ABOUT THIS TASK ▸ Nothing but the lines from the top of the records through the line with "[1707,443,1738,459] [95,475,330,495] the" should be returned, exactly, and without pictures.

Top of ENTRIES SHOWN

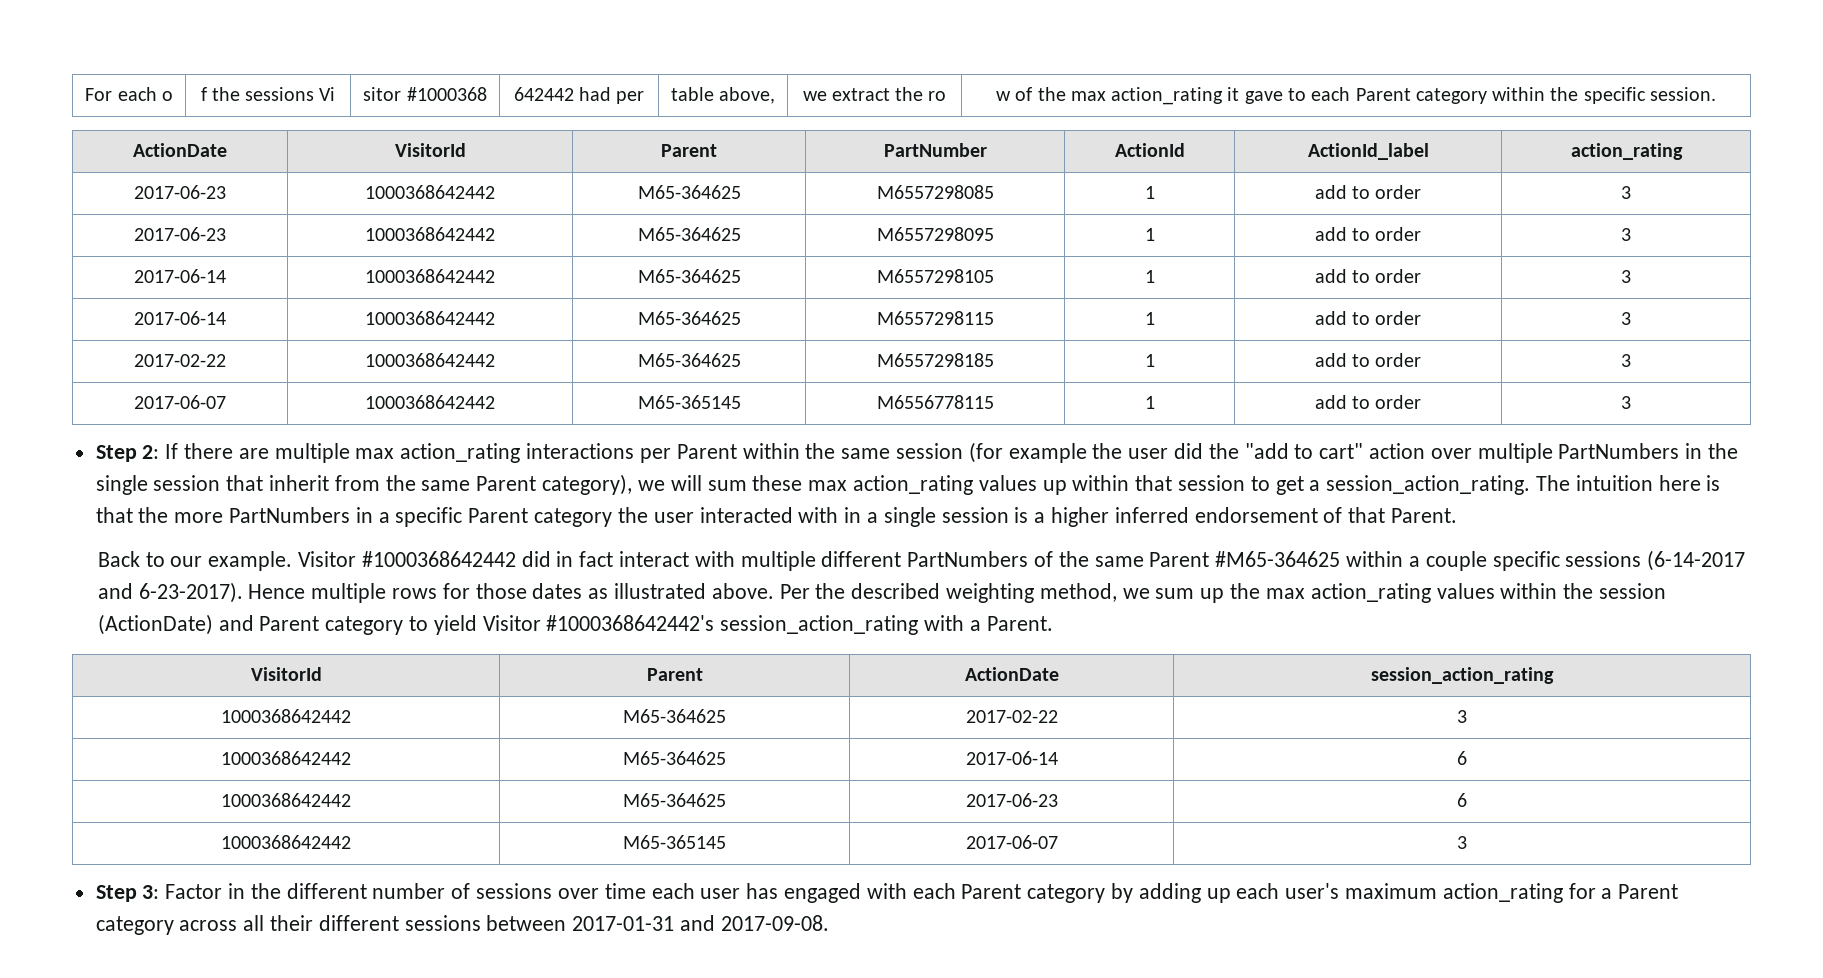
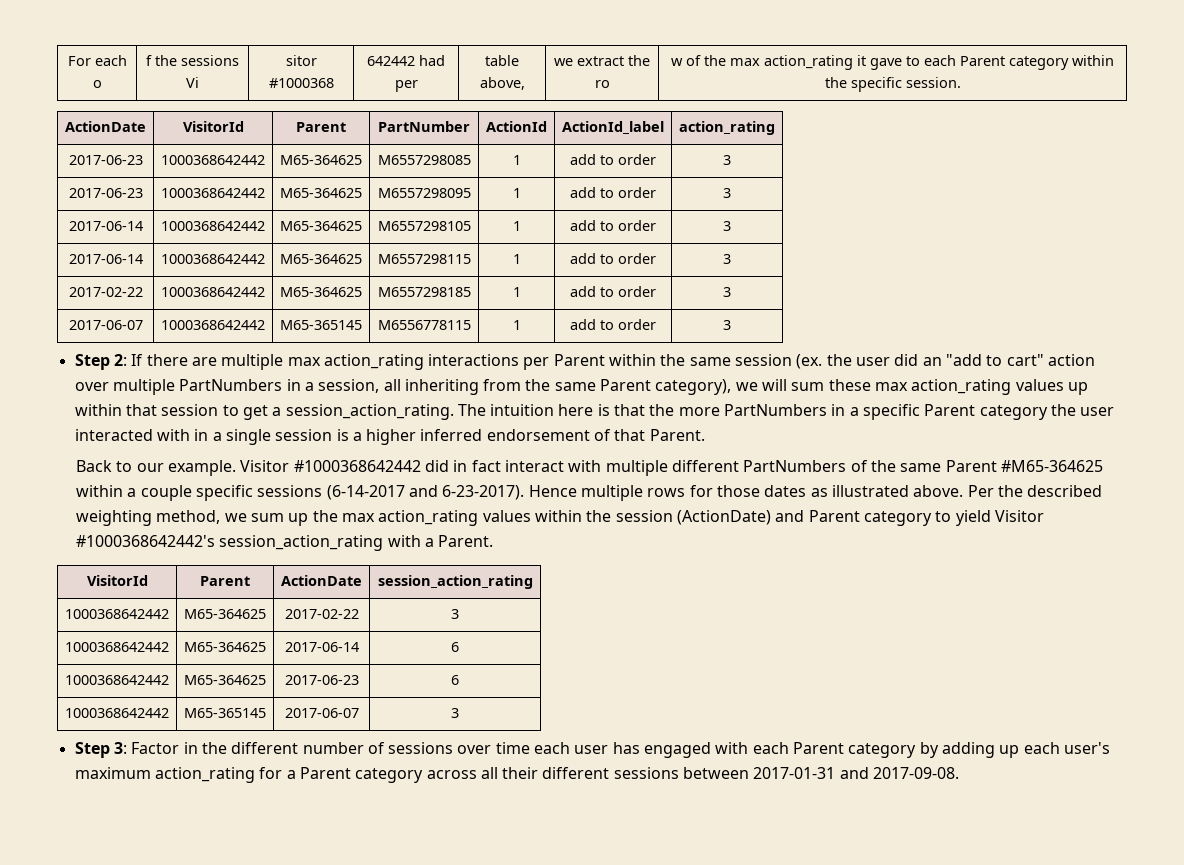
[968,442,1087,463] (for example -> [796,354,823,369] (ex.
[1208,443,1239,459] the -> [922,357,942,366] an
[1707,443,1738,459] [95,475,330,495] the single session that inherit -> [304,379,479,395] a session, all inheriting

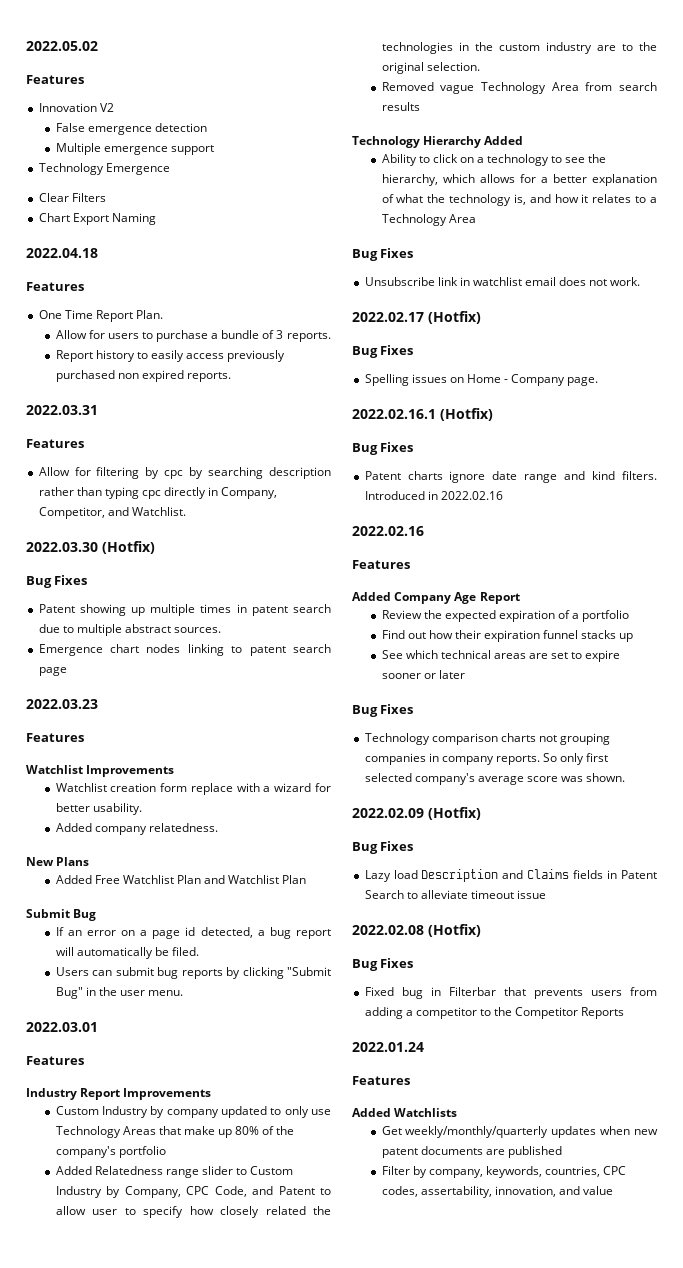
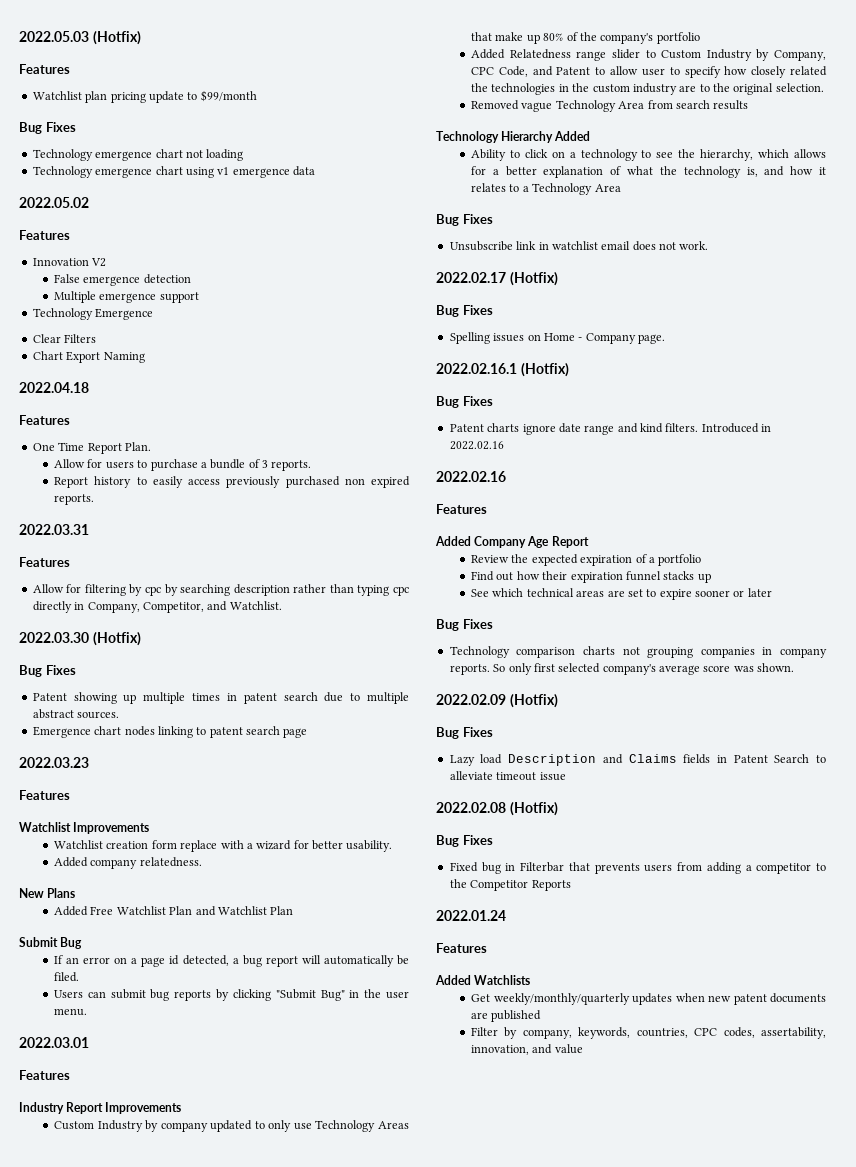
(26, 46) none -> [19,31,141,45] [19,64,70,74] [32,90,257,103] [19,122,76,134] [32,149,244,161] [32,166,315,178] 2022.05.03 (Hotfix) // Features // Watchlist plan pricing update to $99/month // Bug Fixes // Technology emergence chart not loading // Technology emergence chart using v1 emergence data //

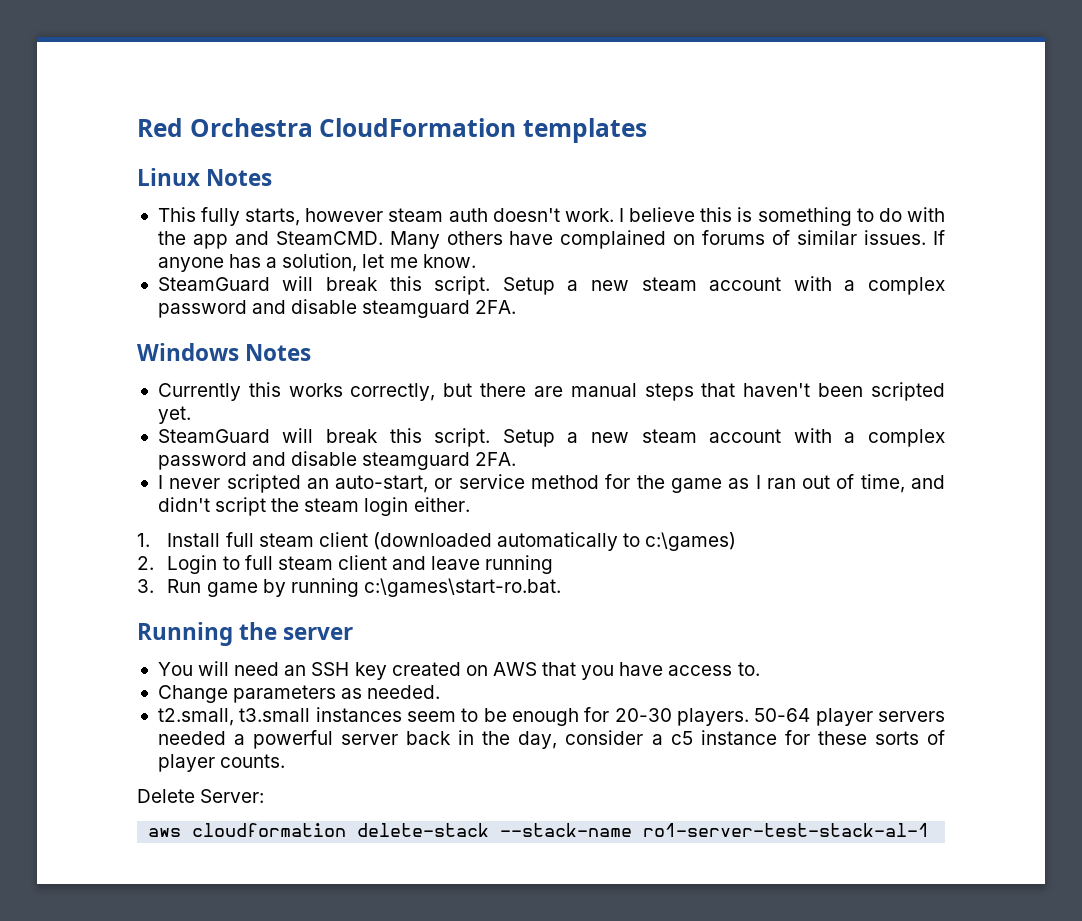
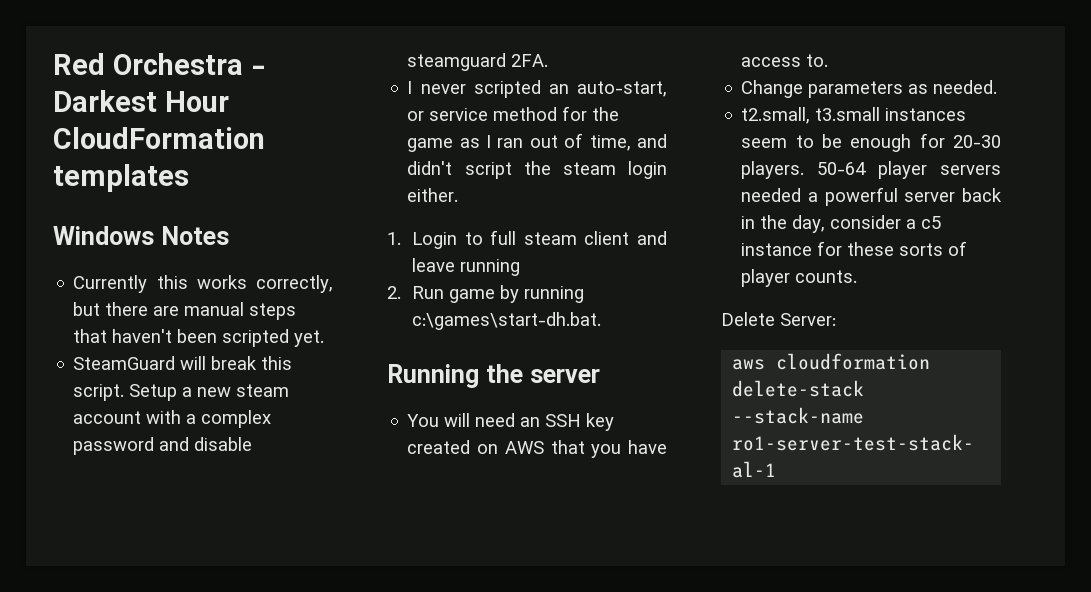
(313, 127) none -> [250,65,266,75] [53,90,229,112] - Darkest Hour
[137,168,273,186] [157,207,945,226] [157,230,945,249] [157,253,476,272] [157,276,945,295] [157,299,517,318] // Linux Notes // This fully starts, however steam auth doesn't work. I believe this is something to do with the app and SteamCMD. Many others have complained on forums of similar issues. If anyone has a solution, let me know. // SteamGuard will break this script. Setup a new steam account with a complex password and disable steamguard 2FA. -> (189, 178) none
[167,532,737,551] [137,556,154,570] Install full steam client (downloaded automatically to c:\games) // 2. -> (401, 238) none
[137,579,154,593] 3. -> [387,286,401,299] 2.
[364,578,562,597] c:\games\start-ro.bat. -> [412,312,602,330] c:\games\start-dh.bat.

Bottom of ENTRIES SHOWN

COMPLETED EXERCISE ▸
[968,442,1087,463] (for example -> [796,354,823,369] (ex.
[1208,443,1239,459] the -> [922,357,942,366] an
[1707,443,1738,459] [95,475,330,495] the single session that inherit -> [304,379,479,395] a session, all inheriting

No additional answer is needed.